I peek over at my brother and quickly bat my eyelashes at him. He sighs in defeat and nods in agreement.

 

“Fine. You two, try to locate the missile. If along the way you happen to find anyone or anything that can help stop that thing, use it,” my brother suggests.

 

“But the way they developed it, it goes through even iron and steel… I guess if we find something we haven’t tested yet, then we can at least try it out…” I mumble, not sounding very confident at all.

 

“Yeah, I know. Too bad almost everything’s been destroyed. We can’t even dig deep enough to figure out if being underground would help. I know it was tested for the third missile, but their shelter was apparently not deep down enough,” my brother sadly states.

 

Those people he speaks of in such a regretful tone were old colleagues of his from his college years.

 

“Okay,” he continues. “I’ll try to find our fourth troublesome member to advise him of the plan and to see if he had any brilliant ideas. They’re usually dumb, but they at least work. Man, do I miss cell phones… Anyway, let’s try and stop this thing and save what’s left of our species!”

 

We run around searching where we can for hours, and I mean literally run. Missiles two and three didn’t only take out most life on Earth, but they also disintegrated nearly every man-made and nature-made structure and material, with the exception of the very few we use for our daily uses.

 

All that can be seen for miles is almost like a gravel-filled desert. It’s difficult to run on and doesn’t feel good against our worn-down shoes. It’s a depressing sight around us, but we have to keep running. We have something that needs to get done.

 

I lead my husband by the hand. We don’t have any time for him to use the tools that he had created for himself long ago to help him get around with ease. Plus, it’s become increasingly more dangerous for him to even stand around on his own, so I hardly ever leave his side regardless.

 

We run.

 

And we run.

 

And we keep on running, but we can’t seem to find anything at all. The only hint that we have regarding the possible location of the missile is that it’s somewhere in this portion of the world. If we can miraculously find its exact location, then there’s a slight chance that we’ll be able to possibly cut or mess with its signal so that it doesn’t automatically launch like the last one did. But, that option seems to be creeping further and further away from us the more we run.

 

Time is running out. We had estimated that it would launch by sundown, and it’s already late afternoon.

 

I squeeze his hand twice.

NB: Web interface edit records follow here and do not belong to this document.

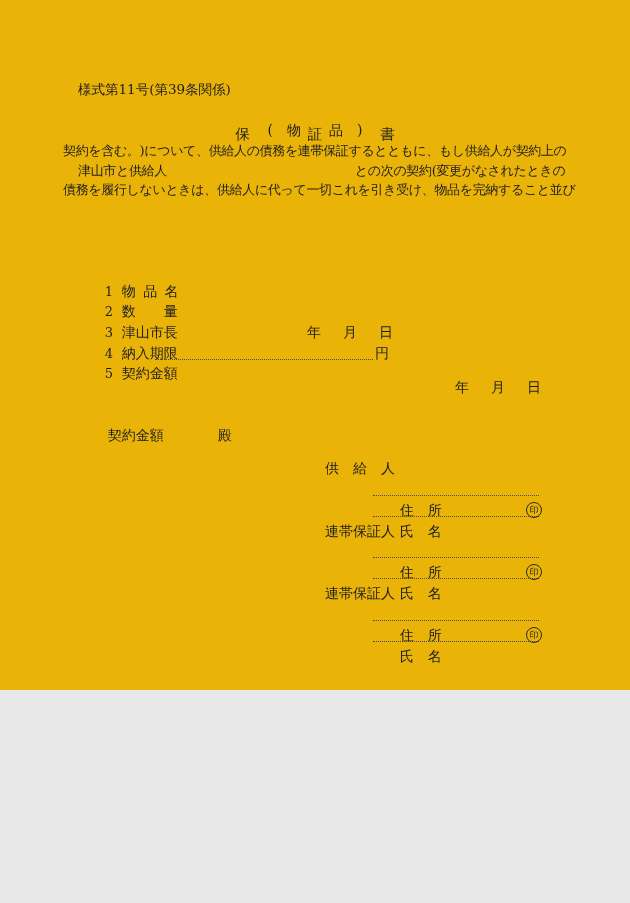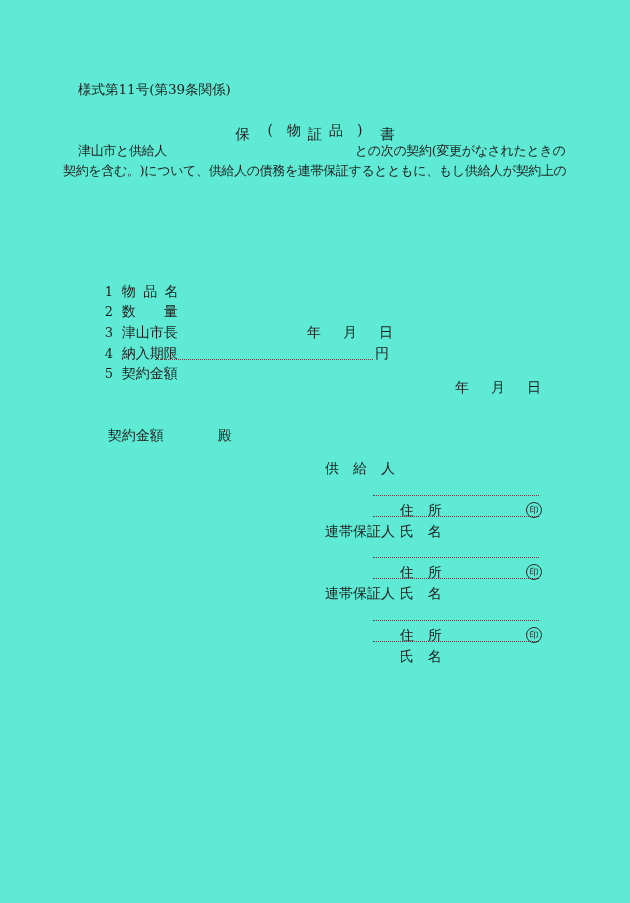"様式第11号(第39条関係)" .page { background: #5eead4 -> #eab308; height: 903px -> 690px }
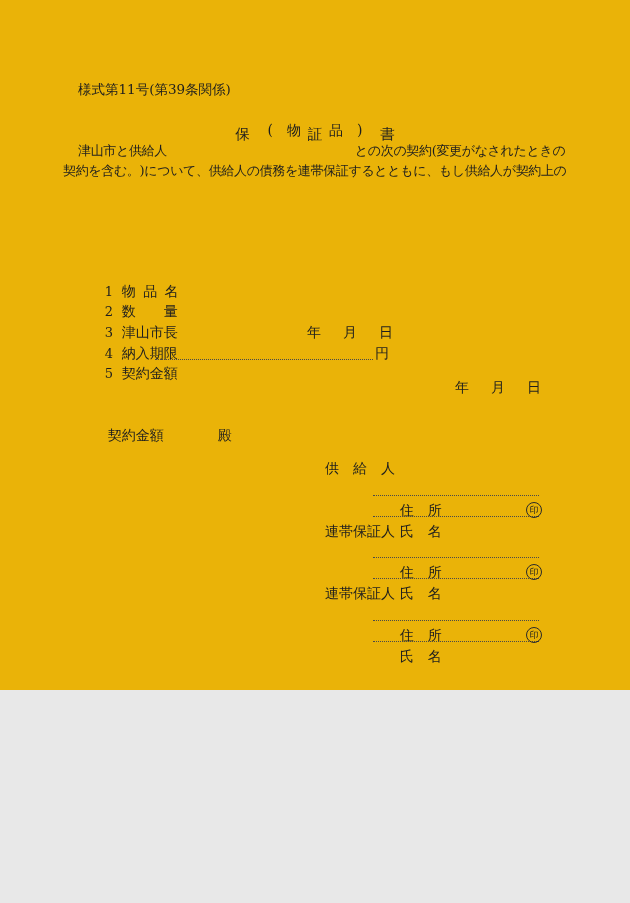"津山市と供給人 との次の契約(変更がなされたときの" div.p-line { order: before "契約を含む。)について、供給人の債務を連帯保証するとともに、もし供給人が契約上の" -> after "契約を含む。)について、供給人の債務を連帯保証するとともに、もし供給人が契約上の" }
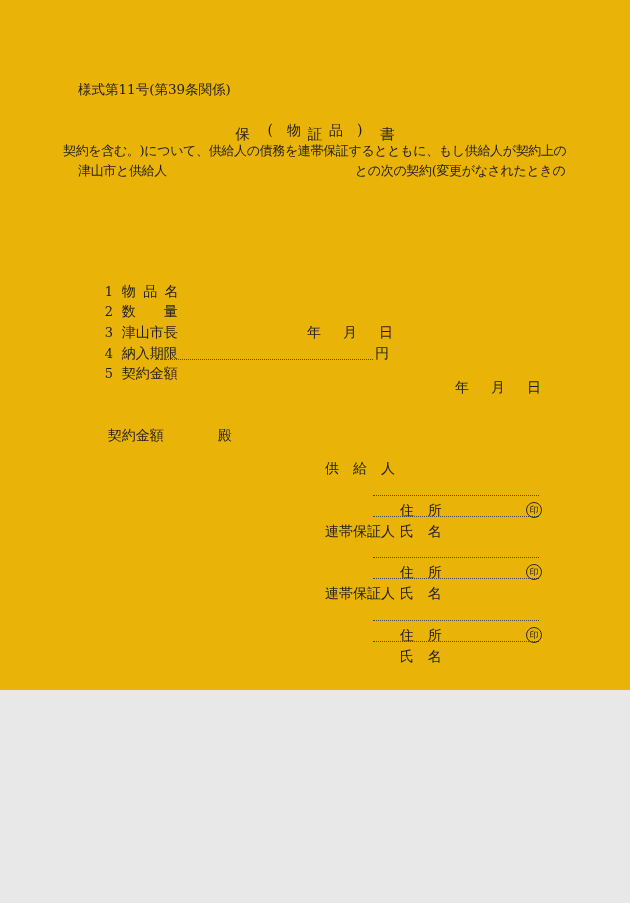"債務を履行しないときは、供給人に代って一切これを引き受け、物品を完納すること並び" div.p-line { html: none -> <div>債務を履行しないときは、供給人に代って一切これを引き受け、物品を完納すること並び</div> }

He knows exactly what that means.

 

“Let’s go meet up with them,” he suggests in a much calmer voice than I could ever muster right now. “We may as well spend our last moments together. We tried our best.”

 

He’s right. We’ve been so focused on searching for its location that we haven’t even had the opportunity to say our goodbyes to one another; something that I’ve been trying to unsuccessfully convince myself isn’t needed because everything will somehow turn out okay.

 

I give a quick nod to try and reassure myself and we start to run toward the only place available for humans to take shelter in on this side of the world.

 

Almost immediately, the ground below us begins to frantically shake back and forth with a deep rumble emanating from all around us.

 

“An earthquake?!” I gasp, attempting to keep my balance. That’s the last thing we need right now.

 

“No,” he says. “This feels more like it’s-”

 

And that’s when I see it for myself: the last missile.

 

“Are you kidding me…? It was this close to us the entire time?”

 

I’m not entirely sure if those words managed to actually leave my mouth. They felt like they got stuck at the bottom of my throat, making me feel nauseous. The fact that it had literally been beneath our feet the entire time hurt me more than the fact that it had been launched.

 

“Let’s go!” he exclaims, tugging on my arm. Despite the situation, he knows exactly in which direction we have to go and we quicken our pace.

 

All I can think about on the way is that we’ve failed. Nobody can change my mind. We carelessly failed humanity more than once. I was taught growing up that good is always supposed to win in the end, that everything would always work out for good people. Does that mean we were bad all along? We didn’t manage to do anything good in the end. We couldn’t even save a single child.

 

We know that we still have a little bit of time before the missile hits. They had oddly been designed to leave Earth’s atmosphere for an unknown reason, would orbit the planet a single time, and would then come back down. So, the estimated time we have is a little over ninety minutes, the amount of time it would normally take a shuttle to orbit the Earth.

 

We finally reach our destination. This is the only building that we were able to find after the third missile that was still relatively intact. It’s very clearly falling apart now, but it serves its purpose. It’s all the remainder of humanity has to shelter themselves from the unforgiving climate that followed the second missile. Even without any planes in sight, it’s easy to see that it had once been a bustling international airport in the distant past.

 

However, walking into it is always heartbreaking. This is when I always feel grateful that my husband can’t see. 

 

There are so many sick, dirty, and hungry people of all ages in every corner imaginable huddled up so close together that it almost looks like they’re absorbing one another. It’s nearly impossible to pick out a single person within the bundles.

 

We took too long to get here, though, and now we’re exhausted. We decide to sit on the floor where we’re standing to try to calm our breathing a bit.

 

The air in here makes it so difficult to breathe. I’m trying to concentrate on catching my breath and take a chance to glance out of the nearest window just below someone’s shoulder.

 

My heart feels like it’s stopped. The last one was the quietest one. It’s here. It’s already landed. 

 

I can see the strange mist emanating from it and slowly making its way over to us. It’s only a matter of time now before it seeps through the what little glass and walls we have between us and the deadly contents of that missile.

 

It’s even harder for me to breathe now. I’m beginning to hyperventilate.

 

My husband hears me panicking and realizes what must be happening. Apparently, even he didn’t hear the missile this time.

 

He removes his mask and turns to properly face me. He places both of his hands on the sides of my face, forcing me to look at nothing but him.

 

It’s been so long since I’ve seen his eyes, but even now amidst the end, they seem to still have a tranquilizing effect on me.

 

“Listen to me,” he says. “Everything’s going to be alright. We did our best, okay?”

 

All I can do not to cry is nod. My nose hurts.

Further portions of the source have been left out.